» RECORDS FOR PROCESSING
◆ ◆ ◆ ◆ ◆ ◆ ◆

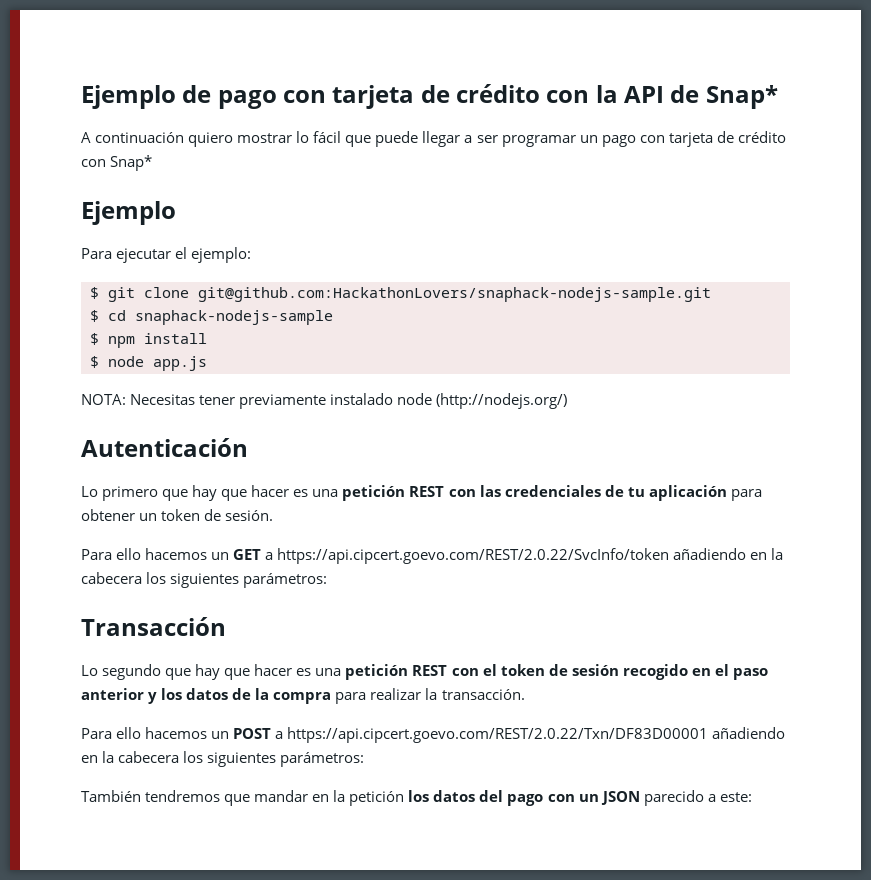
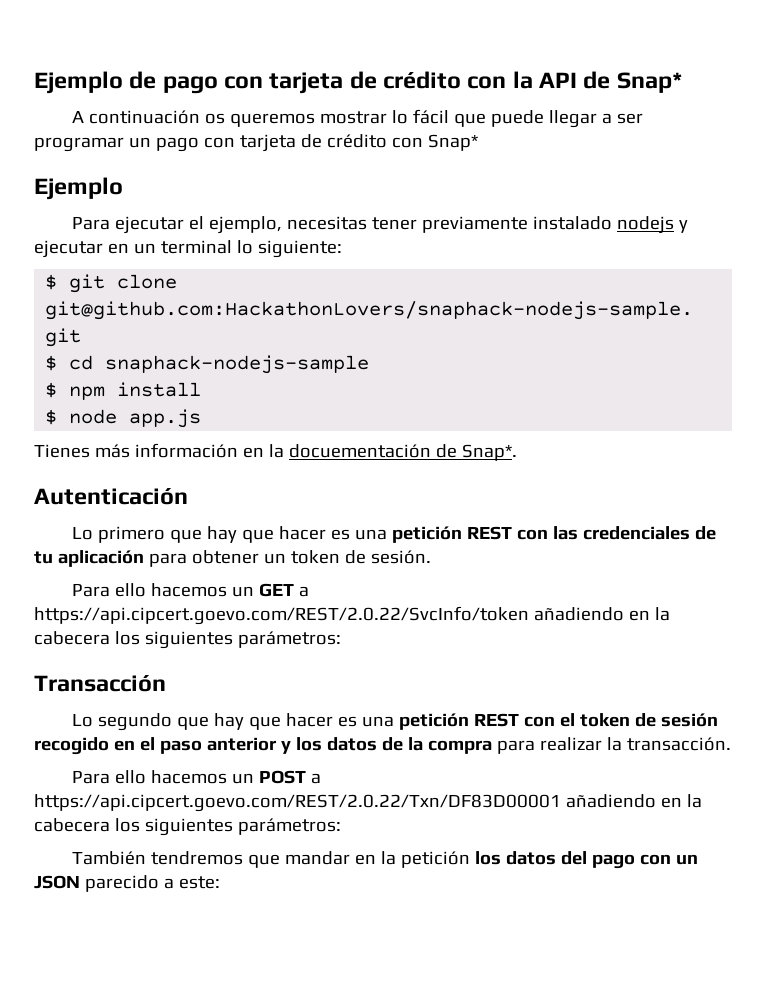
- A continuación quiero mostrar lo fácil que puede llegar a ser programar un pago con tarjeta de crédito con Snap*
+ A continuación os queremos mostrar lo fácil que puede llegar a ser programar un pago con tarjeta de crédito con Snap*
- Para ejecutar el ejemplo:
+ Para ejecutar el ejemplo, necesitas tener previamente instalado nodejs y ejecutar en un terminal lo siguiente:
- NOTA: Necesitas tener previamente instalado node (http://nodejs.org/)
+ Tienes más información en la docuementación de Snap*.

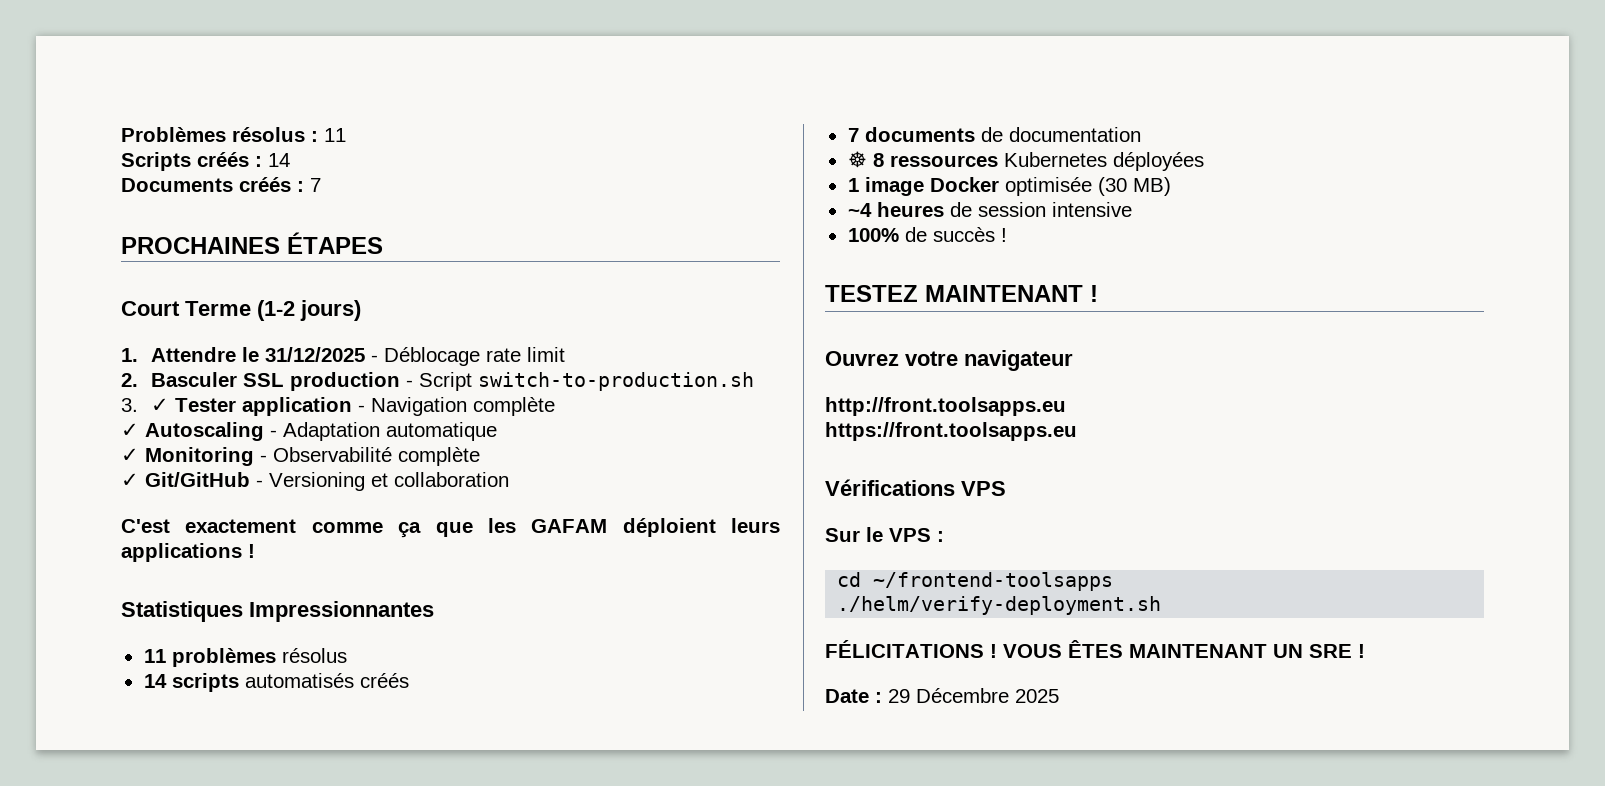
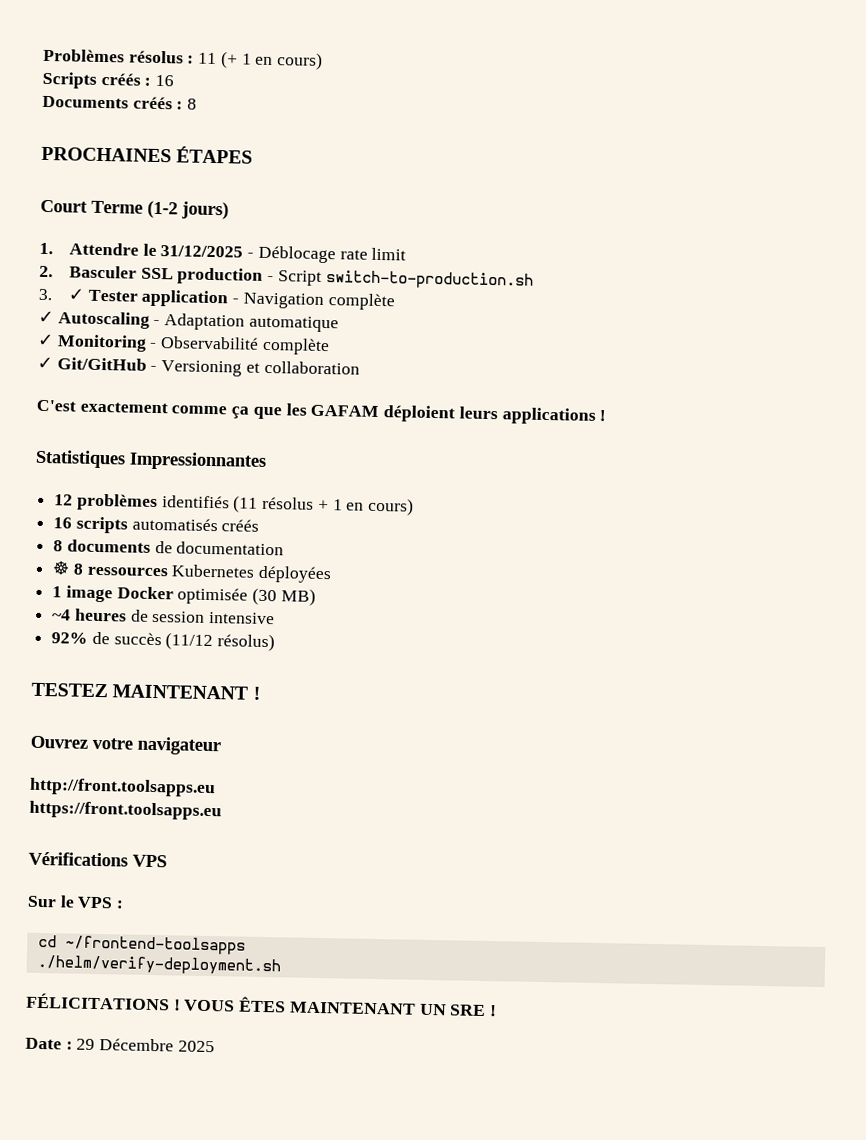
- Problèmes résolus : 11
+ Problèmes résolus : 11 (+ 1 en cours)
- Scripts créés : 14
+ Scripts créés : 16
- Documents créés : 7
+ Documents créés : 8
- 11 problèmes résolus
- 14 scripts automatisés créés
+ 12 problèmes identifiés (11 résolus + 1 en cours)
+ 16 scripts automatisés créés
- 7 documents de documentation
+ 8 documents de documentation
- 100% de succès !
+ 92% de succès (11/12 résolus)

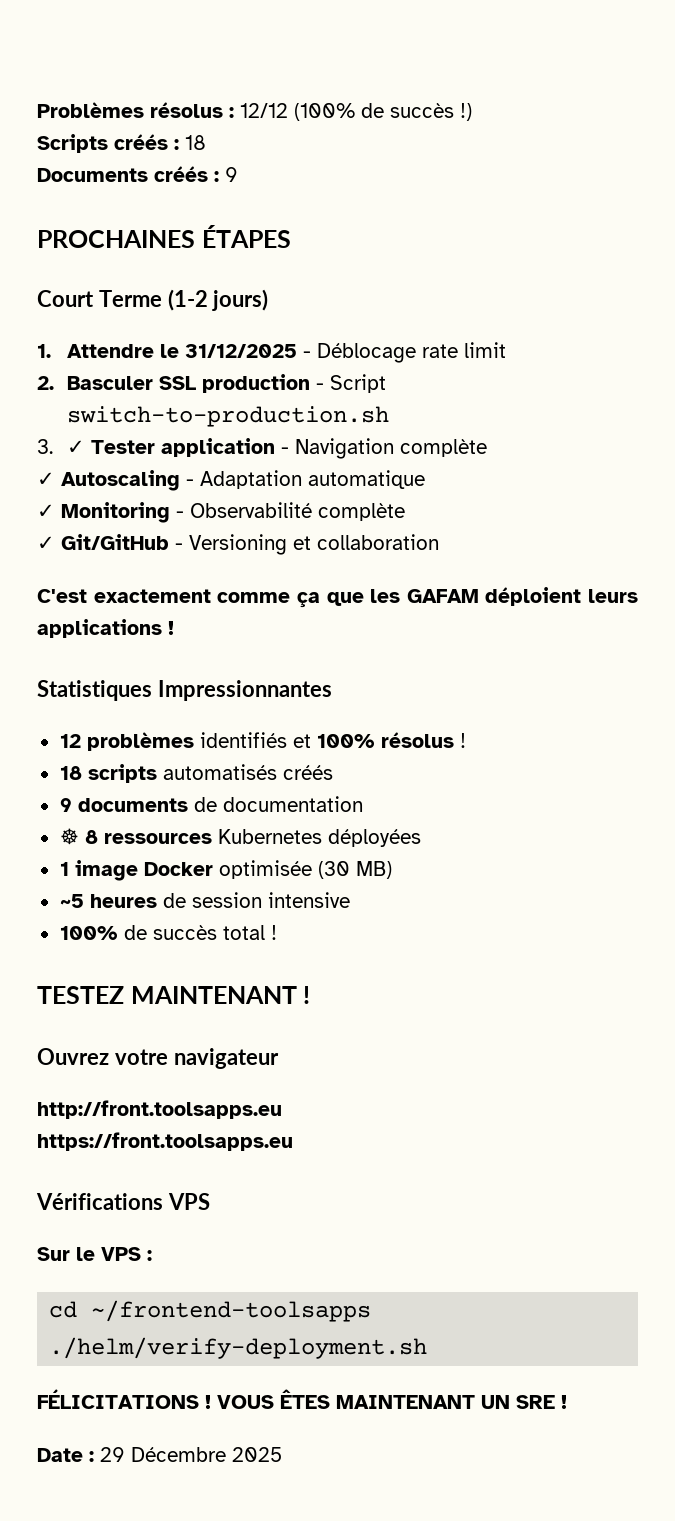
- Problèmes résolus : 11 (+ 1 en cours)
+ Problèmes résolus : 12/12 (100% de succès !)
- Scripts créés : 16
+ Scripts créés : 18
- Documents créés : 8
+ Documents créés : 9
- 12 problèmes identifiés (11 résolus + 1 en cours)
- 16 scripts automatisés créés
+ 12 problèmes identifiés et 100% résolus !
+ 18 scripts automatisés créés
- 8 documents de documentation
+ 9 documents de documentation
- ~4 heures de session intensive
+ ~5 heures de session intensive
- 92% de succès (11/12 résolus)
+ 100% de succès total !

◆ ◆ ◆ ◆ ◆ ◆ ◆

Return every line of the entries above that the string "documentation" appears in.

- 7 documents de documentation
+ 8 documents de documentation
- 8 documents de documentation
+ 9 documents de documentation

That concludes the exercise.